One modification I need to make is, in Heavy_heavy.cpp I delete these lines:

#include <new>
extern "C" {
  HV_EXPORT HeavyContextInterface *hv_heavy_new(double sampleRate) {
    // allocate aligned memory
    void *ptr = hv_malloc(sizeof(Heavy_heavy));
    // ensure non-null
    if (!ptr) return nullptr;
    // call constructor
    new(ptr) Heavy_heavy(sampleRate);
    return Context(ptr);
  }

  HV_EXPORT HeavyContextInterface *hv_heavy_new_with_options(double sampleRate,
      int poolKb, int inQueueKb, int outQueueKb) {
    // allocate aligned memory
    void *ptr = hv_malloc(sizeof(Heavy_heavy));
    // ensure non-null
    if (!ptr) return nullptr;
    // call constructor
    new(ptr) Heavy_heavy(sampleRate, poolKb, inQueueKb, outQueueKb);
    return Context(ptr);
  }

  HV_EXPORT void hv_heavy_free(HeavyContextInterface *instance) {
    // call destructor
    Context(instance)->~Heavy_heavy();
    // free memory
    hv_free(instance);
  }
} // extern "C"

in HvLightPipe.c hvcc is looking to determine what fence instructions to use, and the intrinsic __dmb(0xE) gets picked under Circle, and the build fails, unable to find it.

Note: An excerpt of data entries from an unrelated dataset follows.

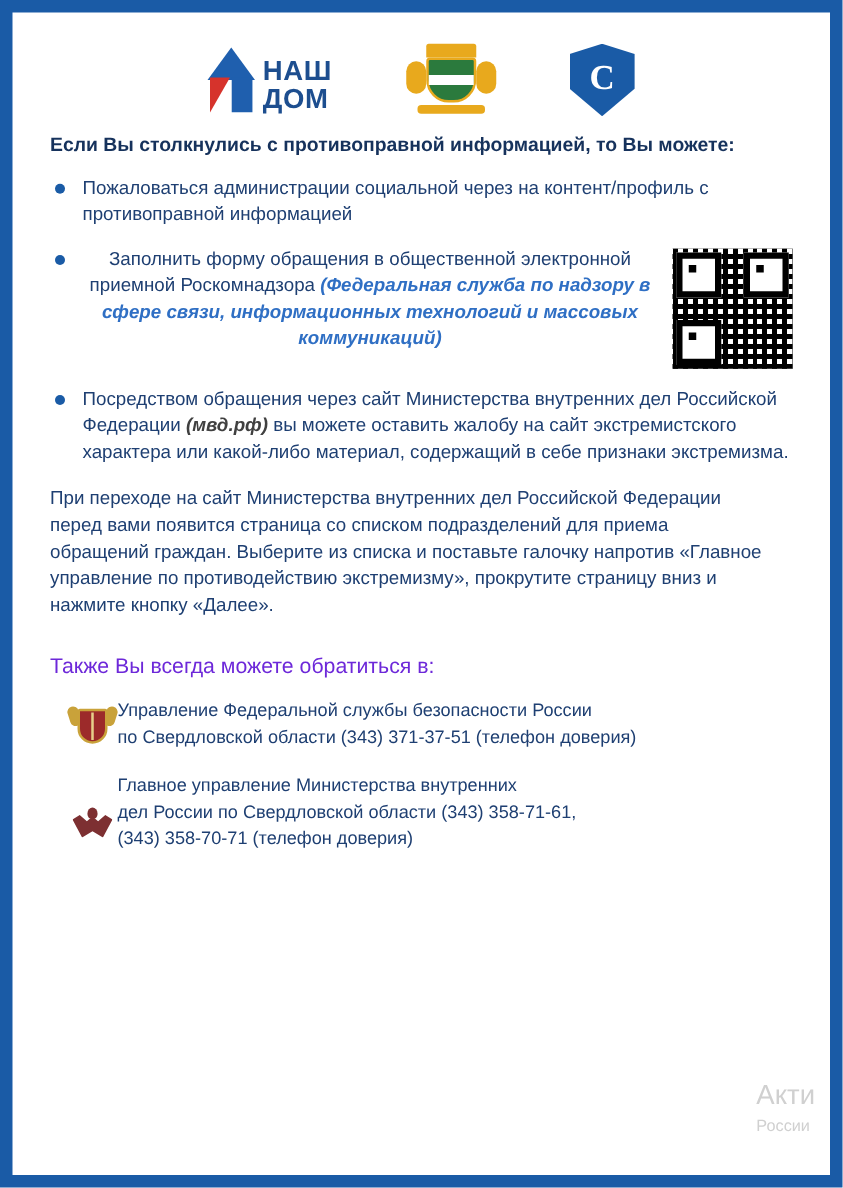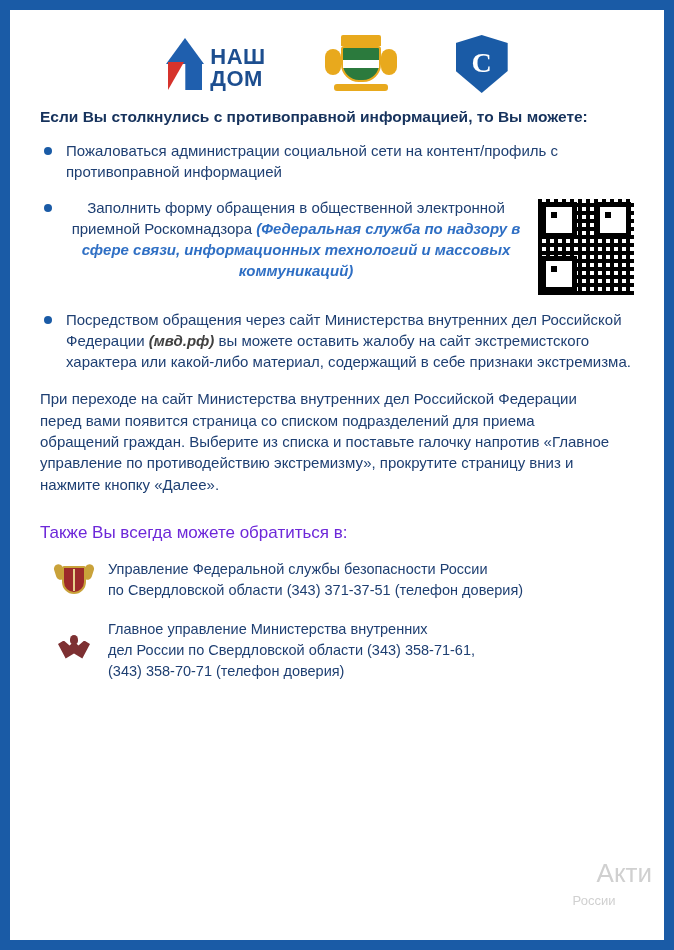--- a/index.html
+++ b/index.html
@@ -235,22 +235,21 @@
 
   .section-title {
     font-size: 17px;
     font-weight: normal;
     color: #6d28d9;
     margin: 28px 0 16px 0;
   }
 
   .org {
     display: flex;
-    align-items: center;
-    gap: 14px;
+    align-items: flex-end;
     margin: 0 0 18px 14px;
   }
   .org-emblem {
     flex: 0 0 40px;
     width: 40px;
     height: 40px;
     position: relative;
   }
   .emblem-fsb .shield {
     position: absolute;
@@ -299,21 +298,21 @@
 
   
   .watermark {
     position: absolute;
     right: 12px;
     bottom: 32px;
     text-align: left;
     color: #d0d0d0;
     pointer-events: none;
   }
-  .watermark .l1 { font-size: 26px; margin-left: 24px; }
+  .watermark .l1 { font-size: 22px; }
   .watermark .l2 { font-size: 13px; margin-top: 4px; }
 </style>
 </head>
 <body>
 
 <div class="page">
 
   <div class="logos">
 
     <div class="logo-nashdom">
@@ -345,21 +344,21 @@
 
   </div>
 
   <div class="content">
 
     <div class="lead">Если Вы столкнулись с противоправной информацией, то Вы можете:</div>
 
     <ul class="bullets">
 
       <li>
-        <span>Пожаловаться администрации социальной сети на контент/профиль с противоправной информацией</span>
+        <span>Пожаловаться администрации социальной через на контент/профиль с противоправной информацией</span>
       </li>
 
       <li>
         <div class="bullet-2-row">
           <div class="bullet-2-text">
             <span>Заполнить форму обращения в общественной электронной приемной Роскомнадзора </span><span class="italic-blue">(Федеральная служба по надзору в сфере связи, информационных технологий и массовых коммуникаций)</span>
           </div>
           <div class="qr">
             <div class="fp tl"></div>
             <div class="fp tr"></div>

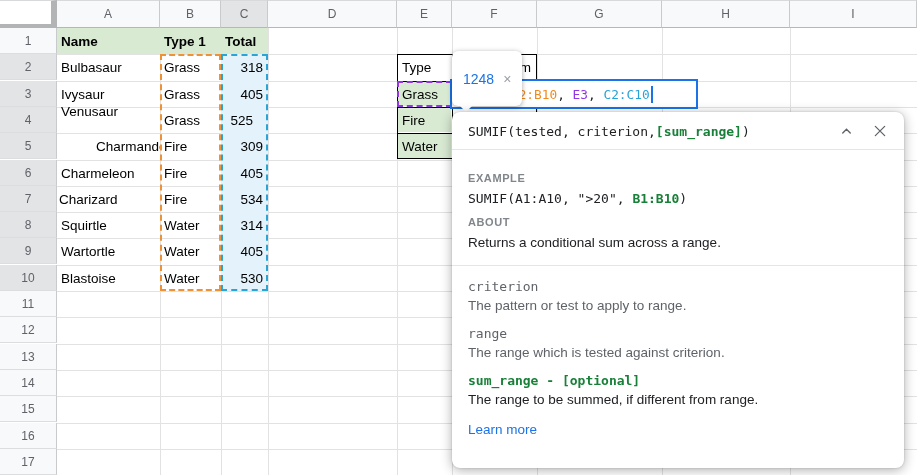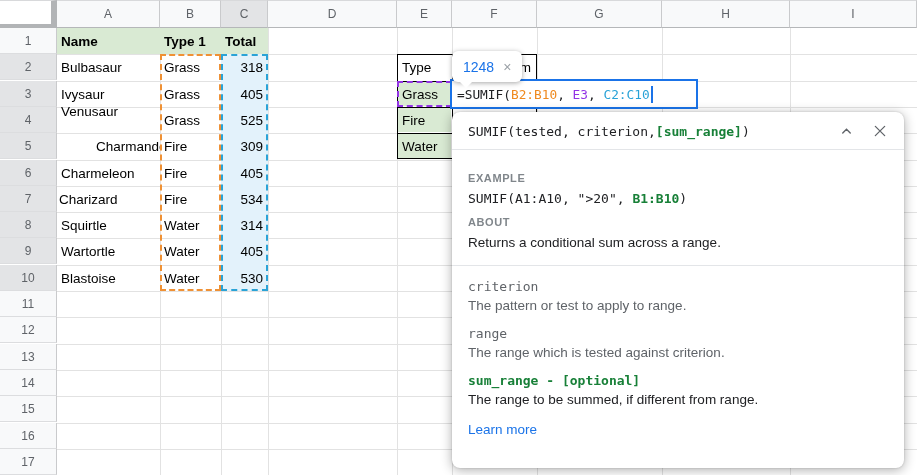--- a/index.html
+++ b/index.html
@@ -29,21 +29,21 @@
   .tline { position:absolute; background:#000; }
   .dashed { position:absolute; box-sizing:border-box; border-style:dashed; border-width:2px; }
 
   #formula-editor { position:absolute; left:450px; top:79px; width:248px; height:30px; z-index:30;
           background:#fff; border:2px solid #1a73e8; box-sizing:border-box; display:flex; align-items:center;
           padding-left:5px; font-family:"DejaVu Sans Mono", monospace; font-size:12.8px; white-space:pre; }
   .caret { width:2px; height:17px; background:#1a73e8; margin-left:1px; }
 
   #result-tooltip { position:absolute; left:452px; top:51px; height:31px; z-index:40;
           background:#fff; border-radius:6px; box-shadow:0 1px 5px rgba(0,0,0,.35);
-          display:flex; align-items:center; padding:0 11px; }
+          display:flex; align-items:center; padding:12px 11px; }
   #result-tooltip::after { content:""; position:absolute; top:100%; left:7px; margin-top:-1px;
           border:7px solid transparent; border-top-color:#fff; }
   .tt-value { color:#1a73e8; font-size:14px; }
   .tt-close { color:#9aa0a6; font-size:14px; margin-left:9px; }
 
   #help-popup { position:absolute; left:452px; top:112px; width:452px; height:356px; z-index:50;
           background:#fff; border-radius:8px; box-shadow:0 2px 12px rgba(0,0,0,.32), 0 0 2px rgba(0,0,0,.18);
           box-sizing:border-box; font-size:13.5px; color:#202124; }
   .popup-header { display:flex; align-items:center; padding:11px 16px 10px 16px; border-bottom:1px solid #e3e5e8;
           font-family:"DejaVu Sans Mono", monospace; font-size:13px; }
@@ -129,21 +129,21 @@
       <div class="cell hdr greenbg" style="left: 160px; top: 28px; width: 61px; height: 26px;">Type 1</div>
       <div class="cell hdr greenbg" style="left: 221px; top: 28px; width: 47px; height: 26px;">Total</div>
       <div class="cell" style="left: 57px; top: 54px; width: 103px; height: 26px;">Bulbasaur</div>
       <div class="cell" style="left: 160px; top: 54px; width: 61px; height: 26px;">Grass</div>
       <div class="cell num" style="left: 221px; top: 54px; width: 47px; height: 26px;">318</div>
       <div class="cell" style="left: 57px; top: 81px; width: 103px; height: 26px;">Ivysaur</div>
       <div class="cell" style="left: 160px; top: 81px; width: 61px; height: 26px;">Grass</div>
       <div class="cell num" style="left: 221px; top: 81px; width: 47px; height: 26px;">405</div>
       <div class="cell" style="left: 57px; top: 98px; width: 103px; height: 26px;">Venusaur</div>
       <div class="cell" style="left: 160px; top: 107px; width: 61px; height: 26px;">Grass</div>
-      <div class="cell num" style="left: 221px; top: 107px; width: 47px; height: 26px;">525</div>
+      <div class="cell num" style="left: 211px; top: 107px; width: 47px; height: 26px;">525</div>
       <div class="cell" style="left: 57px; top: 133px; width: 103px; height: 26px; padding-left: 39px;">Charmander</div>
       <div class="cell" style="left: 160px; top: 133px; width: 61px; height: 26px;">Fire</div>
       <div class="cell num" style="left: 221px; top: 133px; width: 47px; height: 26px;">309</div>
       <div class="cell" style="left: 57px; top: 160px; width: 103px; height: 26px;">Charmeleon</div>
       <div class="cell" style="left: 160px; top: 160px; width: 61px; height: 26px;">Fire</div>
       <div class="cell num" style="left: 221px; top: 160px; width: 47px; height: 26px;">405</div>
       <div class="cell" style="left: 55px; top: 186px; width: 103px; height: 26px;">Charizard</div>
       <div class="cell" style="left: 160px; top: 186px; width: 61px; height: 26px;">Fire</div>
       <div class="cell num" style="left: 221px; top: 186px; width: 47px; height: 26px;">534</div>
       <div class="cell" style="left: 57px; top: 212px; width: 103px; height: 26px;">Squirtle</div>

I did a little research and it looks like this is an ARM7 intrinsic, but RPI-zero-1 is Arm6?

I am far from an expert on any of this.

marchingband commented 2 weeks ago

digging deeper into this today, Circle provides new.h and atomic.h implementations. Unfortunately hvcc expects c++ std lib style imports like #import <new> and there is no way to use the preprocessor or other means to work with this. If it instead used import "new.h" then I could work around it. No idea if this is getting out of scope, sorry for the messy feature request. Bit of a newb in this department.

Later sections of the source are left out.